Viktor y Emmy pasan las vacaciones juntos en Kövecses, pero desde la muerte de los padres de ella el lugar está extrañamente disminuido; sólo quedan dos o tres caballos en los establos y aún menos guardabosques, y ya no hay cacerías de fin de semana. Emmy camina hasta el recodo del río, donde más allá de los sauces corre una brisa, y vuelve para la cena, como solía hacer con los niños, pero con el problema del corazón se ha vuelto lenta. La laguna de natación está abandonada. Las orillas son un susurro de juncos.

Los hijos Ephrussi se han dispersado. Elisabeth sigue en los Alpes, pero ahora en Ascona, Suiza, y va a Viena con los niños cuando puede. Para Anna son ocasiones de gran alharaca. Iggie diseña ropa náutica en Hollywood. Y a Gisela y su familia la guerra civil española los ha obligado a dejar Madrid y a establecerse en México.

En 1938 Emmy ha cumplido cincuenta y ocho años y aún es una bella mujer; la ristra de perlas da vueltas al cuello y cae hasta la cintura. Aunque Viena es un caos, la vida en el palacio está raramente detenida. Ocho sirvientes se encargan de mantener la perfección del estancamiento. Verdaderamente no sucede nada, aunque en el comedor se ponga la mesa a la una, y de nuevo a las ocho para la cena, y ahora sea Rudolf el que no aparece. Está siempre fuera, dice Emmy.

Viktor tiene setenta y ocho y es un calco de su padre… y del retrato del primo Charles que salió impreso con su necrológica. Pienso en Swann en su vejez, cuando se le han ensanchado los rasgos; la nariz Ephrussi descuella. Miro una foto del Viktor de barba bien recortada y me doy cuenta de que se parece a mi padre tal como es ahora, y me pregunto cuánto tardaré yo en verme así.

La angustia lleva a Viktor a leer varios periódicos al día. Tiene razón en angustiarse. Hace años que Alemania ejerce abierta presión sobre Austria y financia disimuladamente a los nacionalsocialistas locales. Ahora Hitler ha exigido que el canciller Schuschnigg libere a miembros del partido nazi encarcelados y los deje incorporarse al gobierno.

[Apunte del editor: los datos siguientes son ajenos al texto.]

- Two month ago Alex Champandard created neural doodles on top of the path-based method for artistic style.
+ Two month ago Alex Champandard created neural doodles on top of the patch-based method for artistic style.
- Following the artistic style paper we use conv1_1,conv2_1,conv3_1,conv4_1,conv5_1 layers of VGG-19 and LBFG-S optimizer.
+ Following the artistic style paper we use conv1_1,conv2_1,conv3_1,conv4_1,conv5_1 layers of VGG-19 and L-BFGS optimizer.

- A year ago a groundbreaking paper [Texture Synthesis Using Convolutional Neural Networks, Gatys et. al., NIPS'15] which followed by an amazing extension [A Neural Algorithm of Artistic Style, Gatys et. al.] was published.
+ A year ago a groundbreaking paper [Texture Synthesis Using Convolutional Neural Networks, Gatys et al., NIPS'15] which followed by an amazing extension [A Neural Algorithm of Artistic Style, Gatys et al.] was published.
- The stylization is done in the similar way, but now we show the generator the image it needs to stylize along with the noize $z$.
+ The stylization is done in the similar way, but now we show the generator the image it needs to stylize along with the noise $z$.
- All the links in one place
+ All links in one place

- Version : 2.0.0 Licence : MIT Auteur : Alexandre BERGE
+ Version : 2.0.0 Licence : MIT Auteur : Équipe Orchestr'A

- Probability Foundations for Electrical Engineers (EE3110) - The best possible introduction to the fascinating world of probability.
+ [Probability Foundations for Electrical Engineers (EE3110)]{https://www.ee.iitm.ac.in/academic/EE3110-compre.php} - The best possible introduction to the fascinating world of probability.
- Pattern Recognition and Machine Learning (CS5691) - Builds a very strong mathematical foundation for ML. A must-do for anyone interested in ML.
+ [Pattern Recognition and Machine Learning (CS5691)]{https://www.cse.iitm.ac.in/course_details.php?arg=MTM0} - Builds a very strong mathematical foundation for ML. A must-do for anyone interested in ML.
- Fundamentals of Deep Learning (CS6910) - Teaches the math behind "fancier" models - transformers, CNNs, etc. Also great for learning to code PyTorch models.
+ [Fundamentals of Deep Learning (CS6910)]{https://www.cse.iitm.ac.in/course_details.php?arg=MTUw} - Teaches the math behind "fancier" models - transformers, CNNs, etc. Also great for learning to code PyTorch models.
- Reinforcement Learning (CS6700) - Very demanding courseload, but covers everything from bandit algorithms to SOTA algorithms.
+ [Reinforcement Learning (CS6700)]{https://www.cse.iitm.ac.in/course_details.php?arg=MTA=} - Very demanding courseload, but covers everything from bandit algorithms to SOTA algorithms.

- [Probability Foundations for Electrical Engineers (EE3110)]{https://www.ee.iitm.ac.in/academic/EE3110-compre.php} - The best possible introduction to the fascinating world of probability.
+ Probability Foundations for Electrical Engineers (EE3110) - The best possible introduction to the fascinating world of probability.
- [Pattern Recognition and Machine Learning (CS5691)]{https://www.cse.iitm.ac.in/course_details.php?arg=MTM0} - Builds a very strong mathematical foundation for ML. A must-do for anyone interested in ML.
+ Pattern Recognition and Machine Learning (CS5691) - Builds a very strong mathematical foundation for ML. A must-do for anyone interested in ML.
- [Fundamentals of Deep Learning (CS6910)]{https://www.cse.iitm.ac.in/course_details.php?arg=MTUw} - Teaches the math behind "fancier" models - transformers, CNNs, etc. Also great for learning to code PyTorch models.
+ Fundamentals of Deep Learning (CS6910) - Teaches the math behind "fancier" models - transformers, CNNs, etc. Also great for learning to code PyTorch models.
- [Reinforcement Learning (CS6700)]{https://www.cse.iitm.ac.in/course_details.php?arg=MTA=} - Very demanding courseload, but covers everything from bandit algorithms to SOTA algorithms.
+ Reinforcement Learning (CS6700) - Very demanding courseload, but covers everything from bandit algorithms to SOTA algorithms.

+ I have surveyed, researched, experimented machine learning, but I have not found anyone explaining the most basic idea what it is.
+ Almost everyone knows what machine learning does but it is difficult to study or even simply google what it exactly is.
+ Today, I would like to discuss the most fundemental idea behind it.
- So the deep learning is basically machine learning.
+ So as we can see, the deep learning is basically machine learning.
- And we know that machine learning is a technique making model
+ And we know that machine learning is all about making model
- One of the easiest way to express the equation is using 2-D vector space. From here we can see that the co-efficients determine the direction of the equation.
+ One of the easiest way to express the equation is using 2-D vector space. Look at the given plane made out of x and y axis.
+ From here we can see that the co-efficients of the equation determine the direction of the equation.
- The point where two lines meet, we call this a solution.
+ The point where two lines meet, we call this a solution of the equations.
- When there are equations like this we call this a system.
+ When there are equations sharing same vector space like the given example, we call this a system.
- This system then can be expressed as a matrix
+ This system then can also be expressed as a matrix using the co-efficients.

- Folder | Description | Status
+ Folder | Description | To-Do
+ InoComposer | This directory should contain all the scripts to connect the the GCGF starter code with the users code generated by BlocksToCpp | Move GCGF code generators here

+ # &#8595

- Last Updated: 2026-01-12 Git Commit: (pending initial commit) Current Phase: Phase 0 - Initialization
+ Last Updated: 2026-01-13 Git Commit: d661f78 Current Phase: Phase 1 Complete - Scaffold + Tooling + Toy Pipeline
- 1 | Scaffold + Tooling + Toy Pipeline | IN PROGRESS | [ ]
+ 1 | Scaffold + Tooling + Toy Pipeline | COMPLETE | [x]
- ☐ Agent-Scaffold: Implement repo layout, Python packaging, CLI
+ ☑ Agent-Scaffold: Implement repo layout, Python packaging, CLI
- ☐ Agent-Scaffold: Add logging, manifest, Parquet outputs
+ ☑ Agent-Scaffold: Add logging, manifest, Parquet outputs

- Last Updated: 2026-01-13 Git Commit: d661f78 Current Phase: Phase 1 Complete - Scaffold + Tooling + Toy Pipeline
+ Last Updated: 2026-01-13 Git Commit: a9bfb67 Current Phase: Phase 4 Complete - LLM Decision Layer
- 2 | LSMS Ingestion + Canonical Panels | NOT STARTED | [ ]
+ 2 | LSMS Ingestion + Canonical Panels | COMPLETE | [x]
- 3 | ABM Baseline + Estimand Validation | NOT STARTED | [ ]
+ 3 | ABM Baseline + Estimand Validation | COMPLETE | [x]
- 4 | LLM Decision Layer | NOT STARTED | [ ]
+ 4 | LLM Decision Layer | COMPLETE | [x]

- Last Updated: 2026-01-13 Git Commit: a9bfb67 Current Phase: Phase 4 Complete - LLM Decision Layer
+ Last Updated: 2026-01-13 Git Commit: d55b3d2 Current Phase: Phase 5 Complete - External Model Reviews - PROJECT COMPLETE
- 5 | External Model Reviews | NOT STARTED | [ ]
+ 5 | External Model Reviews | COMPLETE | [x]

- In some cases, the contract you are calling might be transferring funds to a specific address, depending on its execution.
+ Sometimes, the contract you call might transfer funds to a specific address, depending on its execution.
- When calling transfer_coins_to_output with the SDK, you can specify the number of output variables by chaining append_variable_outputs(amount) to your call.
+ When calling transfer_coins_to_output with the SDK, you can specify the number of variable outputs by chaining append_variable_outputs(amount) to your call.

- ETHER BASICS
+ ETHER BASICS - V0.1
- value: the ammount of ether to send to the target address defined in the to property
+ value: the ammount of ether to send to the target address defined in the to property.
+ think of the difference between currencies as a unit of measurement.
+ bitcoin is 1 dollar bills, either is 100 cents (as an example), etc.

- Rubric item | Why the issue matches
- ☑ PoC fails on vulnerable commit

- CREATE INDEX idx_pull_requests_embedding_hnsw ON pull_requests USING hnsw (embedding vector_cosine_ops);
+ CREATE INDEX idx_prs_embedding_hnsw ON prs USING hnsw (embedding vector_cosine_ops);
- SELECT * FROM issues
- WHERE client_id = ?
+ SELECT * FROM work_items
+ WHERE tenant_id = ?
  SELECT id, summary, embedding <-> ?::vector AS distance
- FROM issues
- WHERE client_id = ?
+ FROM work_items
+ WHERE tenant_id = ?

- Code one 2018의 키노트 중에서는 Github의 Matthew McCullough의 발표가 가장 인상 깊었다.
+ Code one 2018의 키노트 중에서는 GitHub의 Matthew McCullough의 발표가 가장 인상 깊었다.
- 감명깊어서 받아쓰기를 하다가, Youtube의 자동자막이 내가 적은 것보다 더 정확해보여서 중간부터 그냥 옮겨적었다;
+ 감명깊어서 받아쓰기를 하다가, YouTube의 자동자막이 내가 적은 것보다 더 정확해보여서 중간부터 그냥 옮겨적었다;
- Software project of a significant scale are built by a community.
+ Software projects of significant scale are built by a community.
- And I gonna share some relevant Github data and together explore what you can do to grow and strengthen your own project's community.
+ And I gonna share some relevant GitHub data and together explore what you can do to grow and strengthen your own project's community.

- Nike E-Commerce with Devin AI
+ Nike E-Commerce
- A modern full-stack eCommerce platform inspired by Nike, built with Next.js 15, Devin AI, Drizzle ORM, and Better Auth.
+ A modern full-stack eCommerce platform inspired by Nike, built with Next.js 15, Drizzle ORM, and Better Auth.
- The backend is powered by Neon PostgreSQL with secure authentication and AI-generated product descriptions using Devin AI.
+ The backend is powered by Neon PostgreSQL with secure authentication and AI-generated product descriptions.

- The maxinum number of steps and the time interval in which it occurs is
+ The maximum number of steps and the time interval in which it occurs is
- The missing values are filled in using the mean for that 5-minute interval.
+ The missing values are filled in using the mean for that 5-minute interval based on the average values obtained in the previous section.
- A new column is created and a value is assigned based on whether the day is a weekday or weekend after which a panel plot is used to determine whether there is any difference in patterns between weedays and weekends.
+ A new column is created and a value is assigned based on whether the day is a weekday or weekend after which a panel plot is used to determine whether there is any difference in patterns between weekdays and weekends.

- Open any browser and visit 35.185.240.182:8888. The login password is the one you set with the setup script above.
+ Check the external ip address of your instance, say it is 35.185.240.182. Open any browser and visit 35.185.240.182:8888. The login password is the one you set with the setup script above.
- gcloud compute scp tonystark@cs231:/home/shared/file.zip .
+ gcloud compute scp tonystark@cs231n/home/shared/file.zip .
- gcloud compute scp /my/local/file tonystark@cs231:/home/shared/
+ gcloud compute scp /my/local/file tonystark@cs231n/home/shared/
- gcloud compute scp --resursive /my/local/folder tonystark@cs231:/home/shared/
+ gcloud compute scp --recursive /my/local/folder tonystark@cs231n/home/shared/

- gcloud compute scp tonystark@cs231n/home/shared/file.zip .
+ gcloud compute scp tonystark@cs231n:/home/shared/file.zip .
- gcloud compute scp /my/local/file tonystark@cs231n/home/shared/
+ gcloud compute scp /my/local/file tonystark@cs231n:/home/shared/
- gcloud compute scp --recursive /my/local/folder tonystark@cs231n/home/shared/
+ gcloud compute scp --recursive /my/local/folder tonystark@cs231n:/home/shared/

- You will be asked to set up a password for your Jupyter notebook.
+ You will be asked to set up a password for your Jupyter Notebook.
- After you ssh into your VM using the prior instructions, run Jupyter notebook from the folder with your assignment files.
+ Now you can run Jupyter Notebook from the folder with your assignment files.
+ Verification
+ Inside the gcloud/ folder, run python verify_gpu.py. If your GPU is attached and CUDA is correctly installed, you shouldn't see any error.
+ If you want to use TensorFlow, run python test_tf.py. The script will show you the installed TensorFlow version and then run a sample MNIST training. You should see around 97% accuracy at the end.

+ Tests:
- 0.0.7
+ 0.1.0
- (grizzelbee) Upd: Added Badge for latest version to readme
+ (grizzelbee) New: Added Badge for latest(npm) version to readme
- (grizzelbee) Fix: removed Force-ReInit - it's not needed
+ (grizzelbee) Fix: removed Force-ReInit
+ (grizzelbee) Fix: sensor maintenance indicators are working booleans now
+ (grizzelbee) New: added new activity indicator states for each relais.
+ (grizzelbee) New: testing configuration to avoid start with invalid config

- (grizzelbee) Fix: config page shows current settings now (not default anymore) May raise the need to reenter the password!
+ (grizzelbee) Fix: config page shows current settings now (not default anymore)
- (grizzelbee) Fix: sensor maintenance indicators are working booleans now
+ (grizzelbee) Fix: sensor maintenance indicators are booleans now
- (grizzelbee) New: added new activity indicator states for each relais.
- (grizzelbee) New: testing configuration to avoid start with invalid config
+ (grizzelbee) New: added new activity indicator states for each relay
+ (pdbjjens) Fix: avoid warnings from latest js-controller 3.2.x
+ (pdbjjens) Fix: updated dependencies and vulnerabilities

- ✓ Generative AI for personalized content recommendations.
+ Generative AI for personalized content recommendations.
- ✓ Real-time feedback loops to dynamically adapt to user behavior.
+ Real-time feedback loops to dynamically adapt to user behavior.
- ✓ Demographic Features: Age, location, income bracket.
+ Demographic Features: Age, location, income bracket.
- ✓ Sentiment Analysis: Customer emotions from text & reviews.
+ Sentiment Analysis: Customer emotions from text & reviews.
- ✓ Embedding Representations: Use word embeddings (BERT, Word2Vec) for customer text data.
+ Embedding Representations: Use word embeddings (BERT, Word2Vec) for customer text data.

Schuschnigg ha cedido. Pero la presión no cesa y el canciller se harta. Decide convocar un plebiscito sobre la independencia austríaca del Reich nazi. Será el 13 de marzo.

El martes 10 de marzo, cuando Viktor va al Wiener Club del Kärtner Ring (tomando hacia la izquierda al salir a la calle, a quinientos metros sobre la acera izquierda) a comer con sus amigos judíos, la tarde se desvanece en humo mientras ellos discuten qué está ocurriendo. La historia no quiere ayudarlo.